Я закричал, и он сунул ствол мне в рот. Я забился, пытаясь не дать сжечь мне язык. Щеки вспыхнули, зубы словно охватило пламенем. Ленивая Шея стоял между мной и краем обрыва. Пальцы обгорели дочерна, я полз на коленях и локтях. Бочонок и Ленивая Шея пинали меня, подталкивая к краю. Поросенок прижег нервные окончания во всех доступных местах, поэтому, когда я добрался до обрыва, они позволили мне упасть.

Холодный воздух на мгновение смягчил боль в ранах.

* * *

Я пришел в себя в углу боевого помещения.

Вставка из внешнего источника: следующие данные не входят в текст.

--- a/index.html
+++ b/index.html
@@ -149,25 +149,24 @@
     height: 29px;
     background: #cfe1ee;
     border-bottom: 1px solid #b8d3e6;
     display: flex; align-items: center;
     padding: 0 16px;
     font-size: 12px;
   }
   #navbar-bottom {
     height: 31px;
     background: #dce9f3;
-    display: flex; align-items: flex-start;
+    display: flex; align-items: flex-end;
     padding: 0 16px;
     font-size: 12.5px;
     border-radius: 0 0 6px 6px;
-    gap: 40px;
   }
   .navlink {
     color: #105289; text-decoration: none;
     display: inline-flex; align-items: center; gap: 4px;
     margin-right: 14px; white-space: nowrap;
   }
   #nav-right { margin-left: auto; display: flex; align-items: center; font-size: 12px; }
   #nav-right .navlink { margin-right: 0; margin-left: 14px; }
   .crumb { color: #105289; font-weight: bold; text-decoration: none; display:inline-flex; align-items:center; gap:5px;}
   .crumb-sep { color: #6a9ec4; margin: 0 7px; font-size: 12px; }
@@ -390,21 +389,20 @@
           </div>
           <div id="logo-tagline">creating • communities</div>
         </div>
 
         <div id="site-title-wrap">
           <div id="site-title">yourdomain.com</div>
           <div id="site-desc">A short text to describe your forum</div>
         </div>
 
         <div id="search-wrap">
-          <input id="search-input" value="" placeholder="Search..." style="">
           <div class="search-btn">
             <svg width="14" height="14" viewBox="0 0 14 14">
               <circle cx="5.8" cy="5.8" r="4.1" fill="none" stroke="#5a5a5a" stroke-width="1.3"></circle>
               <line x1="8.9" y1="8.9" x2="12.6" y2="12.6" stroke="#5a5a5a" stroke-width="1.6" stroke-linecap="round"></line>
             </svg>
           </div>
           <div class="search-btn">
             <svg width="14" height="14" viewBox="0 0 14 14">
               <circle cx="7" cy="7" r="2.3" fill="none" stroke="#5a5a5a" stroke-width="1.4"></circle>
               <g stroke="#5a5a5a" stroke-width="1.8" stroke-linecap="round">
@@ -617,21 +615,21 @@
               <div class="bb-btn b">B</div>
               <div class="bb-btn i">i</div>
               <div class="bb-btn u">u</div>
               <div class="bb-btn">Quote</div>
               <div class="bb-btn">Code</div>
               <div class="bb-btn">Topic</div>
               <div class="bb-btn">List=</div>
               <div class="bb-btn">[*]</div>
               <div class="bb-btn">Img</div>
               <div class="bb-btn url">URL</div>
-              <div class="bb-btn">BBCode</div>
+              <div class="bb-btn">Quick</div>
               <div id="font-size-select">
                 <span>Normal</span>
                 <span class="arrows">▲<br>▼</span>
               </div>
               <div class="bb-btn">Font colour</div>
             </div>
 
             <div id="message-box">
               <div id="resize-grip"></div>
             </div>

Абрайра негромко, но настойчиво шептала:

— Давай, Анжело, очнись. Ты можешь это сделать!

Голова у меня кружилась, я с трудом держался на ногах. Абрайра помогла мне встать.

Завала склонился перед мастером Кейго, который расхаживал взад и вперед по комнате и бранил его:

— Ты трус и пожиратель дерьма! — говорил он. — Ты опозорил своих товарищей! Ты бросился с обрыва и легко отдал свою жизнь, а мог отдать ее в битве! Как понять такое поведение? Ты пожиратель дерьма! Ты обесчестил родившую тебя мать!

Кто поймет это? — Кейго ударил Завалу по голове, сбив его с ног, но в ударе не было зла. Самурай покачал головой, глядя на Завалу. — Кто может это понять? — И поскольку Кейго искренне не мог понять, он снизошел: — Никогда больше так не делай. Никогда! Ты позоришь меня, как своего хозяина. Ты позоришь нанявшую тебя компанию. Ты ведь хочешь стать самураем? Завала кивнул.